Task prompt:
Once you find the line with "position:absolute; left:8px; top:52px;" in the data that follows, repeat it and every line after it exactly, through the line with "position:absolute; right:-40px; top:-56px;".

Front-end code edit data:
- Opening Delimiter -

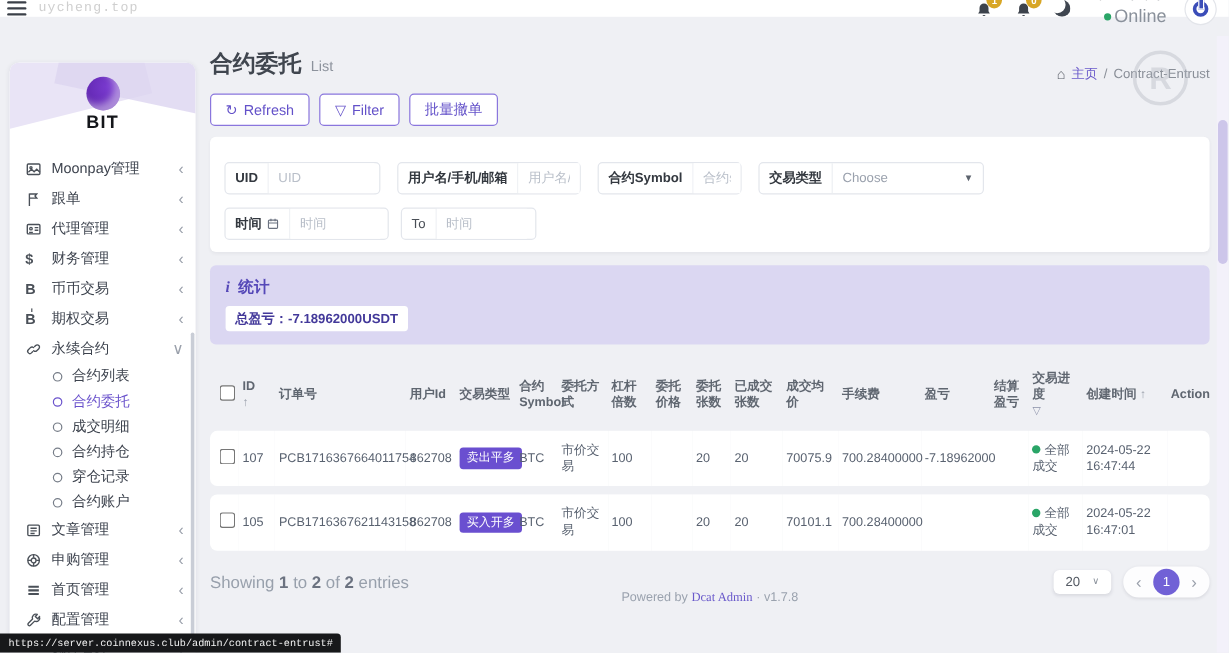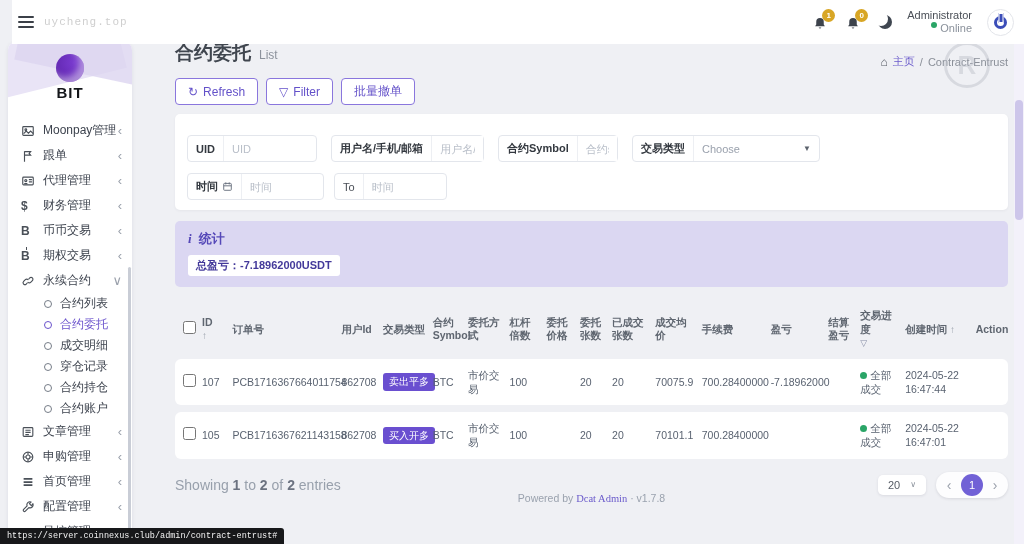--- a/index.html
+++ b/index.html
@@ -1,39 +1,39 @@
 <!DOCTYPE html>
 <html><head>
 <meta charset="utf-8">
 <style>
   * { margin:0; padding:0; box-sizing:border-box; }
   html,body { width:1024px; height:544px; overflow:hidden; }
   body { font-family:"Liberation Sans","DejaVu Sans",sans-serif; background:#eff0f4; color:#454b54; font-size:12px; position:relative; }
 
   
-  .topbar { position:absolute; top:0; left:12px; right:0; height:44px; background:#fff; display:flex; align-items:center; justify-content:space-between; padding:0 10px 0 6px; z-index:30; }
+  .topbar { position:absolute; top:0; left:0; right:0; height:14px; background:#fff; display:flex; align-items:center; justify-content:space-between; padding:0 10px 0 6px; z-index:30; }
   .tb-left { display:flex; align-items:center; gap:10px; position:relative; }
   .hamburger { width:16px; height:12px; display:flex; flex-direction:column; justify-content:space-between; cursor:pointer; }
   .hamburger span { display:block; height:2px; background:#3b4048; border-radius:1px; }
   .watermark-top { font-family:"Liberation Mono","DejaVu Sans Mono",monospace; font-size:11px; color:#cfcfcf; letter-spacing:1px; }
   .tb-right { display:flex; align-items:center; gap:15px; }
   .notif { position:relative; width:18px; height:18px; cursor:pointer; }
   .notif svg { display:block; margin-top:3px; }
   .notif .nbadge { position:absolute; top:-4px; right:-5px; width:13px; height:13px; border-radius:50%; background:#d8a625; color:#fff; font-size:8px; font-weight:bold; text-align:center; line-height:13px; }
   .moon { width:14px; height:14px; border-radius:50%; box-shadow:inset -4px -3px 0 0 #3f4650; cursor:pointer; }
   .userblock { text-align:right; line-height:1.2; cursor:pointer; }
   .userblock .uname { font-size:11px; color:#4a4f57; }
-  .userblock .ustatus { font-size:11px; color:#8a919b; display:flex; justify-content:flex-end; gap:3px; }
+  .userblock .ustatus { font-size:15px; color:#8a919b; display:flex; align-items:center; justify-content:flex-end; gap:3px; }
   .dot-green { display:inline-block; width:6px; height:6px; border-radius:50%; background:#2aa567; }
   .avatar { width:27px; height:27px; border-radius:50%; background:#fff; border:1px solid #e3e5ea; display:flex; align-items:center; justify-content:center; position:relative; cursor:pointer; }
   .power { width:13px; height:13px; border:3px solid #3b4db8; border-radius:50%; position:relative; }
   .power::after { content:""; position:absolute; left:50%; top:-6px; transform:translateX(-50%); width:3px; height:8px; background:#3b4db8; border:1px solid #fff; }
 
   
-  .sidebar { position:absolute; left:8px; top:42px; width:124px; bottom:0; background:#fff; border-radius:8px 8px 0 0; box-shadow:0 1px 4px rgba(30,30,60,.08); overflow:hidden; z-index:20; }
+  .sidebar { position:absolute; left:8px; top:52px; width:155px; bottom:0; background:#fff; border-radius:8px 8px 0 0; box-shadow:0 1px 4px rgba(30,30,60,.08); overflow:hidden; z-index:20; }
   .logo-area { height:70px; position:relative; overflow:hidden; text-align:center; }
   .logo-area::before { content:""; position:absolute; left:-30px; top:-46px; width:140px; height:90px; background:#e9e4f6; transform:rotate(-14deg); }
   .logo-area::after { content:""; position:absolute; right:-40px; top:-56px; width:150px; height:90px; background:#dcd4f0; transform:rotate(12deg); opacity:.8; }
   .logo-circle { position:relative; z-index:2; width:28px; height:28px; margin:12px auto 2px; border-radius:50%; background:radial-gradient(circle at 65% 30%, #7a3bd0, #5a21a8); box-shadow:inset -5px -5px 6px rgba(255,255,255,.45); }
   .logo-text { position:relative; z-index:2; font-weight:bold; font-size:15px; letter-spacing:1px; color:#14161a; }
   .menu { padding-top:6px; }
   .mi { height:25px; display:flex; align-items:center; padding:0 10px 0 13px; cursor:pointer; }
   .mi .ic { width:22px; display:flex; align-items:center; color:#4a5058; font-size:12px; font-weight:bold; }
   .mi .lbl { flex:1; font-size:12px; color:#3d434e; white-space:nowrap; }
   .mi .chev { font-size:13px; color:#9aa0ab; }
@@ -228,25 +228,25 @@
       <div class="smi active">
         <span class="bullet"></span>
         <span class="slbl">合约委托</span>
       </div>
       <div class="smi">
         <span class="bullet"></span>
         <span class="slbl">成交明细</span>
       </div>
       <div class="smi">
         <span class="bullet"></span>
-        <span class="slbl">穿仓记录</span>
+        <span class="slbl">合约持仓</span>
       </div>
       <div class="smi">
         <span class="bullet"></span>
-        <span class="slbl">合约持仓</span>
+        <span class="slbl">穿仓记录</span>
       </div>
       <div class="smi">
         <span class="bullet"></span>
         <span class="slbl">合约账户</span>
       </div>
     </div>
     <div class="mi">
       <span class="ic">
           <svg width="14" height="14" viewBox="0 0 16 16" fill="none" stroke="#4a5058" stroke-width="1.3">
             <rect x="2.5" y="3" width="11" height="10" rx="1"></rect>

- Closing Delimiter -

Problem solution:
+  .sidebar { position:absolute; left:8px; top:52px; width:155px; bottom:0; background:#fff; border-radius:8px 8px 0 0; box-shadow:0 1px 4px rgba(30,30,60,.08); overflow:hidden; z-index:20; }
   .logo-area { height:70px; position:relative; overflow:hidden; text-align:center; }
   .logo-area::before { content:""; position:absolute; left:-30px; top:-46px; width:140px; height:90px; background:#e9e4f6; transform:rotate(-14deg); }
   .logo-area::after { content:""; position:absolute; right:-40px; top:-56px; width:150px; height:90px; background:#dcd4f0; transform:rotate(12deg); opacity:.8; }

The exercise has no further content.